JMO, Save yourself the frustration of trying to use a sub par table/fence, and make your own or spend the $ for a good one. As I said...JMO!


----------



## jschaben (Jun 21, 2009)

HandyFrank said:


> Was wondering how this Router table is for a beginner who doesn't plan to do much work?
> I don't have 10 posts yet, so here is the info to search on the sears website.
> Craftsman 28180 9.5 amp 1-3/4 hp Corded
> 
> ...


For $80 I'd certainly do the table/combo deal. Can't have to many routers ya know


----------



## BrianS (Nov 7, 2004)

Frank, I say go for it. If I was looking at the correct table/router combo, it is a laminate top, and not an aluminimum top? I think it will probably serve you well for a long time. Mind you, I am sure you will one day want a different/better table but I think this one would make a great starting point.


----------



## HandyFrank (Nov 1, 2010)

Never ended up making it to the store. Thanks for the feedback. I'll be watching it if it goes back on sale, or, might build my own eventually.


----------



## Tempest (Jan 7, 2011)

I bought 4 Craftsman routers over the Christmas sales because they had them for $74.

Bought a red "professional" router ($89) cut a .501" slot with a solid carbide spiral bit in mdf. Not bad.

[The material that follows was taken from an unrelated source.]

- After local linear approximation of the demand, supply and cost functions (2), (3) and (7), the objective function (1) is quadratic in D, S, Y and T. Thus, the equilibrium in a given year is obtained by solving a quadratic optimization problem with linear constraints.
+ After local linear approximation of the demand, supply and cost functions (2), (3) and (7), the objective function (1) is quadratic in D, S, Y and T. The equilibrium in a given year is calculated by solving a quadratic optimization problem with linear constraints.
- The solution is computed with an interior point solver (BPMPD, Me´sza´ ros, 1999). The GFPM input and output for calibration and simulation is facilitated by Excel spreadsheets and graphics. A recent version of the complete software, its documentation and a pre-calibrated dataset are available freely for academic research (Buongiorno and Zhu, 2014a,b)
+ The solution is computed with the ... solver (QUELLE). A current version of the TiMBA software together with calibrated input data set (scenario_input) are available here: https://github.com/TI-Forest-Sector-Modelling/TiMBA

Bought 2 of 11 amp models at different times.
One cut .504". Not too bad (for the price) and not too good for a new router.
The other cut .525". This one went back.

Bought one of the 9.5 amp plunge routers.
Cut .517". This one also went back.

50/50 ratio is not very good.

If you buy Craftsman routers, check the run out before you toss the receipt.


----------



## 30coupe (Dec 31, 2010)

I've got one with the aluminum table. The router is fine, but I don't like the table. I'm going to build my own. The aluminum table has lots of grooves, the utility of which escapes me. They do tend to catch on stock occasionally...not good. They also fill up with sawdust that your stock can ride up on...also not good. The most annoying aspect of this table is the rings don't set flush with the top. They are below it about 1/16" and they don't accept PC style bushings. The fence doesn't have adequate travel to move it back out of the way and still use the router, so it has to be removed to use box joint jigs, etc. The index marks for the fence are also very large, so fine adjustment is difficult. The left side has a jointer insert, which one can move out to use the router table as a mini-jointer. The downside is sawdust can collect in the grooves and prevent the insert from sliding back flush with the fence. This makes cutting a slot accurately virtually impossible. 

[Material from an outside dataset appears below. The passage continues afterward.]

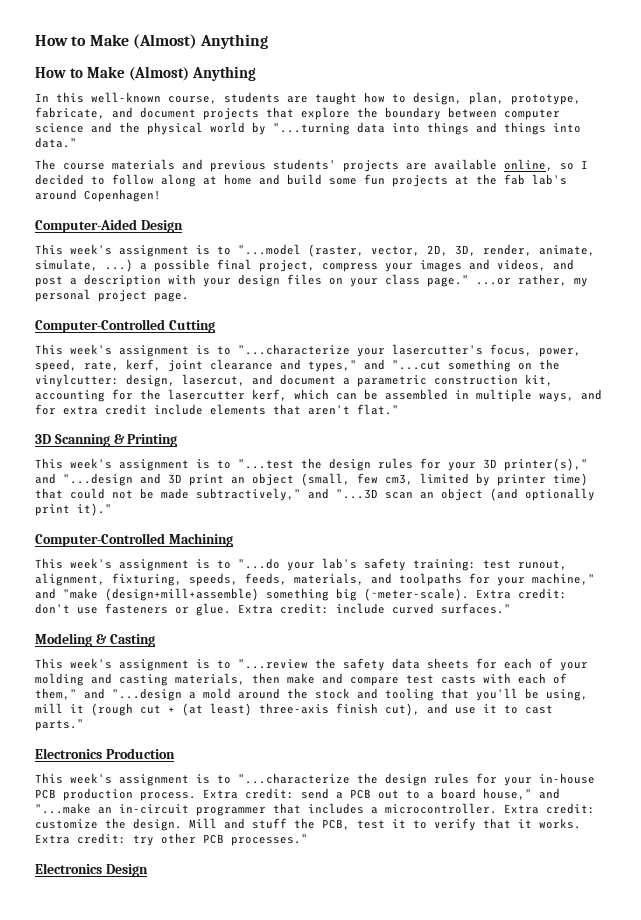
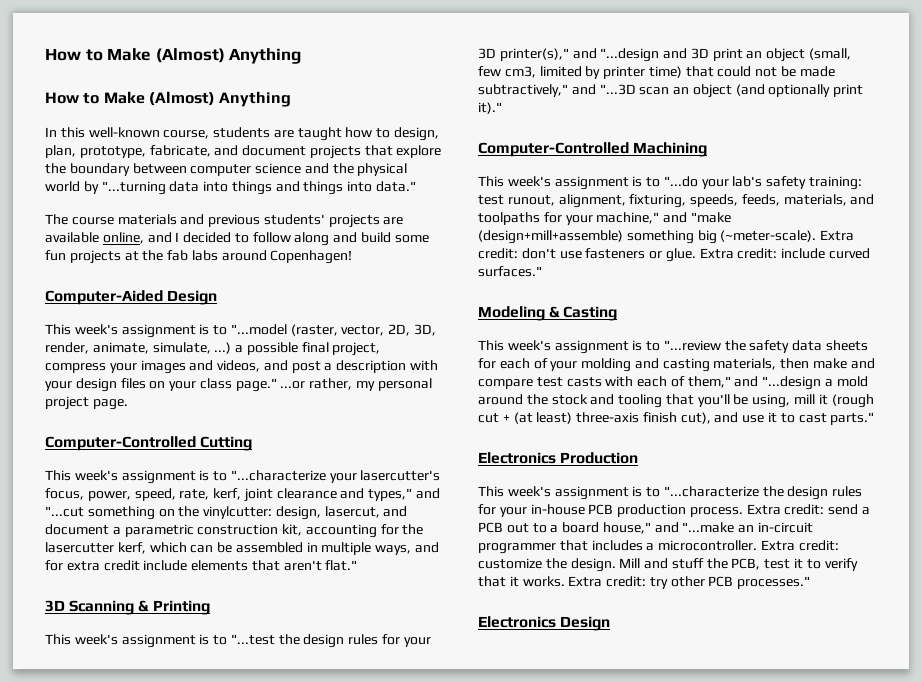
- The course materials and previous students' projects are available online, so I decided to follow along at home and build some fun projects at the fab lab's around Copenhagen!
+ The course materials and previous students' projects are available online, and I decided to follow along and build some fun projects at the fab labs around Copenhagen!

On the positive side, I like the switch which includes two outlets, making it possible to turn on your router and shop vac at the same time. 

The bottom line is I wouldn't buy it again. The router is adequate, but the table has too many flaws. I'm building a table. I recently bought a Masterforce router from Menards. It has both the fixed base and plunge base. It's nearly a clone of the Porter Cable 2 HP but is about $80 cheaper and has a three year warranty: $119. I haven't tested it out yet, but it sure seems solid and well made. I'd recommend buying something like this then building a table or finding a ready-made one with a laminate top. That's my $.02 worth.


----------



## KenBee (Jan 1, 2011)

I just returned my router/table combo to Sears because the router when upside down in the table would slip in the housing when fine tuning the height. I had exchanged the first router thinking it was the router, but the second router did the same.

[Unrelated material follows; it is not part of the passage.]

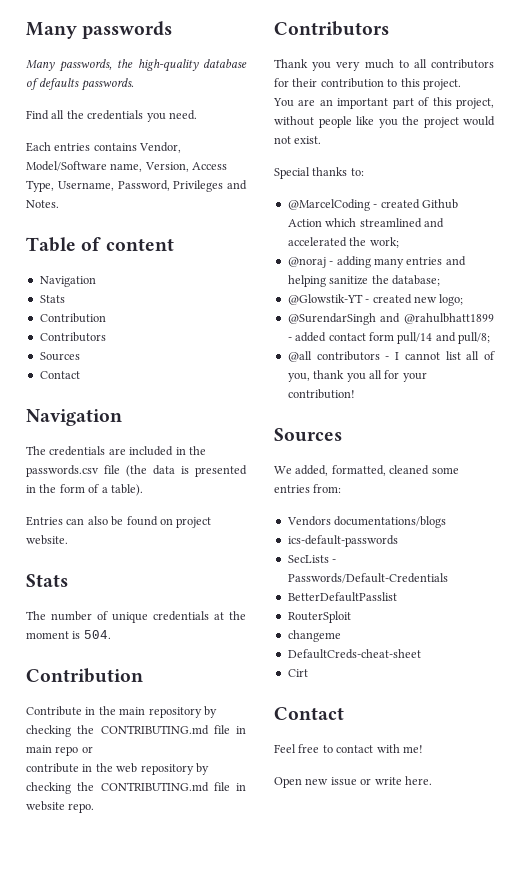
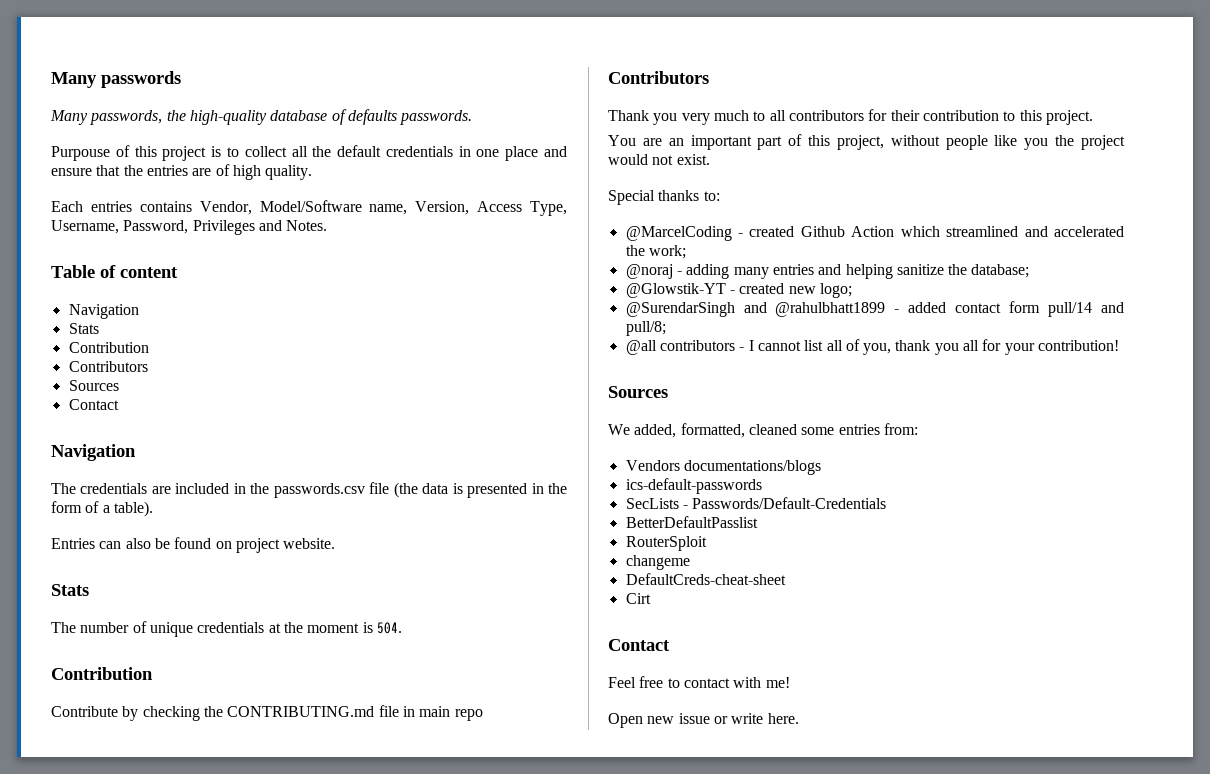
- Find all the credentials you need.
+ Purpouse of this project is to collect all the default credentials in one place and ensure that the entries are of high quality.
- Contribute in the main repository by checking the CONTRIBUTING.md file in main repo or
- contribute in the web repository by checking the CONTRIBUTING.md file in website repo.
+ Contribute by checking the CONTRIBUTING.md file in main repo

I exchanged the router combo for the $109.00 table and it seems OK except my Porter Cable router wouldn't bolt to the table adapter. I finally bought a Hitachi M12VC router which will fit just fine. The only complaint I have with the Hitachi is that it doesn't have access to a table top fine adjustment. I am still going to try it because of the numerous good reviews for the router.


----------



## mlstclair (Jan 17, 2011)

Here's my take! It all boils down to budget and expected use. With the craftsman, know going in that if you decide to relly get into this hobby, you will most definately want to step up to something much more user friendly in the future. If you can only forsee limited use, then go with it. There is really no right or wrong here, just options. Good luck


----------



## Deanp (Dec 1, 2010)

I also had a Craftsman aluminum router table and had the same complaints, the rings, the fence, the grooves, just about everything about it was (now that I know better) was subpar.


----------



## sanart (Oct 18, 2009)

I dunno, I got the C/man 1 3/4 HP Router and the table for $69.00 4 years or so ago.
The router is/was easily worth, on its own, the $69, the table was, I think, a gift. These are beginner's items, they get you started, they introduce you to the hobby. They are what they are, inexpensive tools for the uninitiated.
Of course once you try and like the hobby.....then be careful....the vortex opens.....and you start wondering where is all your money going and what are all these tools doing in your home. Trust me.
Just some thoughts.

Art.


----------